For a moment, there was silence in the room.
“The kitchen,” she said. “I was in the kitchen. Later. Making him soup. He’d always liked soup. Maybe he’d taken the drug again. I don’t know. I felt him behind me. Suddenly he grabbed my wrist, forced it down onto the cutting board, and he chopped my fingers off, the fingers I’d touched him with, chopped them off with a meat cleaver. Then he walked out naked into the backyard.”
THE TWO OF them sat there together a long time, the sun hanging low on the rim of the western sky, casting its giant columns of light down over the land, level over the yard, level through the unshaded panes of the windows, pouring over Mrs. Buckholdt’s back, casting shadow over the coffee table and the tarnished ashtray and the rounded, dark center of the densely patterned wool carpet.
In the time she had spoken, it seemed to Frank as if Mrs.
Buckholdt’s body had sunk down into itself, leaving her smaller and more frail, her earlier, imposing demeanor exhausted. He experienced a familiar comfort being in the presence of another person’s unknowable pain. More than any landscape, this place felt like home.
“How did your son die?” he asked.
“The two of them, he and Jimmy, they’d borrowed some friend’s truck. It was only a few days later—he never had come back to the house. They were out on the interstate, headed west. They crashed into the wall of an overpass.
Jimmy made it with some burns. He still lives out there on Valentine. I see him now and again.”
By dint of habit, the trained portion of Frank’s mind composed a note for Mrs. Buckholdt’s chart: Patient actively relives a traumatic event with intrusive recall; there are depressive features, hypervigilance, and generalized anxiety.
Diagnosis: posttraumatic stress disorder.
Treatment: a course of sertraline, one hundred milligrams daily, recommendation for psychotherapy, eventual titration off clonazepam. He wondered how his colleagues felt when they said these words to themselves or wrote them on a piece of paper. Did the power to describe the people they listened to save them from what they heard? Did it absolve them of their duty to care?
As the silence between them stretched out, Frank remembered the first patient he’d seen as a resident, a woman whose husband had died in a plane crash. Each hour they spent together she filled with news of her two children, her son’s play at school, a job her daughter had taken at a hotel, right down to what they had chosen to wear that morning, and she said it all gazing out the window, as though she were describing events in the history of a foreign country. He could remember lying in bed on the nights after he’d seen her, alone in his apartment, her plight weighing on him like a congregant’s soul on the spirit of a minister or a character’s fate on the mind and body of a writer.

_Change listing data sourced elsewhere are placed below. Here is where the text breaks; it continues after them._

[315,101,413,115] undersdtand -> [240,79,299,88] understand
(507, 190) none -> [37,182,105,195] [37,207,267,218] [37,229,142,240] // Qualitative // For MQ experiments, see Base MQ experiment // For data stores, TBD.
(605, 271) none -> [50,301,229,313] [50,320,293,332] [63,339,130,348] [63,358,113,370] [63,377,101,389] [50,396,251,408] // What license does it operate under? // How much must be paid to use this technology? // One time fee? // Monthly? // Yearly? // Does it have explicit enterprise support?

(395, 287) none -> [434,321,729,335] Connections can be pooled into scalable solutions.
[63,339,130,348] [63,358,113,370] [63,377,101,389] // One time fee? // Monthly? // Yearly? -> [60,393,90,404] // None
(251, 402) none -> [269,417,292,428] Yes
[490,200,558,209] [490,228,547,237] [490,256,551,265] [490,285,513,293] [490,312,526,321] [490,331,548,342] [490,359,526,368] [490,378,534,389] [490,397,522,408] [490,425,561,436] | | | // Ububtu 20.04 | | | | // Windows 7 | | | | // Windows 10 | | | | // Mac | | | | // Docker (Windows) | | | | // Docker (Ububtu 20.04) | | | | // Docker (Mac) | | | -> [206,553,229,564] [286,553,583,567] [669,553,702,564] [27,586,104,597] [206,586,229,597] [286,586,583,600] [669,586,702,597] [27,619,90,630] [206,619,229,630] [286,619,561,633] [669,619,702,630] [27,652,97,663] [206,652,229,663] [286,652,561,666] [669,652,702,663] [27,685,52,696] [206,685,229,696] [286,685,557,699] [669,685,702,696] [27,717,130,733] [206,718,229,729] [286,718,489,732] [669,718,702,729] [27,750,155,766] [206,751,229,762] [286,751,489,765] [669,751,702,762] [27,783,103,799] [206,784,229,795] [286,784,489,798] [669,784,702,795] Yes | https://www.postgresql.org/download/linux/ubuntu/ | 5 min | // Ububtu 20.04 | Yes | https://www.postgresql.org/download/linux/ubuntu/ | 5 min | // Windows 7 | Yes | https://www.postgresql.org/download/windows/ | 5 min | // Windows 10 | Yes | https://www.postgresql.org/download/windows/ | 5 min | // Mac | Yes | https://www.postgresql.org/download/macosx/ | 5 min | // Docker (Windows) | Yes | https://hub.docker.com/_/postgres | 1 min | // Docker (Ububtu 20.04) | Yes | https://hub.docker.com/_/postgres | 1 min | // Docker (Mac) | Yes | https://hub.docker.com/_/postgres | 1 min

Often, lying there, he would remember an earlier night, lying in his bed as a child, soon after his family had moved to a new town.
Their house was still full of boxes, and their parents had been arguing. From the other bedroom, he heard his older brother talking to their mother in a scared tone: he hated his new school, the unfamiliar kids, the way they pushed him around, and he wanted so very badly not to go back in the morning. The fear in his voice troubled the air like an alarm.
Their mother’s voice was lower, her reassurances muffled by the distance of the hall. Frank had wept himself to sleep, pained to tears that he could do nothing to prevent his brother’s suffering.
He thought now how it had always been for him, ever since he was a boy sitting on the edge of a chair in the living room listening to his parents’ friends—a divorced woman whose hands shook slightly in her lap as she told him with great excitement about the vacation she was to take, or the man whose son Frank saw teased relentlessly at school, talking of how happy his boy was—the unsaid visible in their gestures, filling the air around them, pressing on Frank. And later in college, at a party, drink in hand, standing by a bookcase, chatting with a slightly heavy girl hanging back from the crowd, tracked into every shift of her eyes, every tense little smile, as if the nerves in her body were the nerves in his, her every attempt to disguise her awkwardness raising its pitch in him.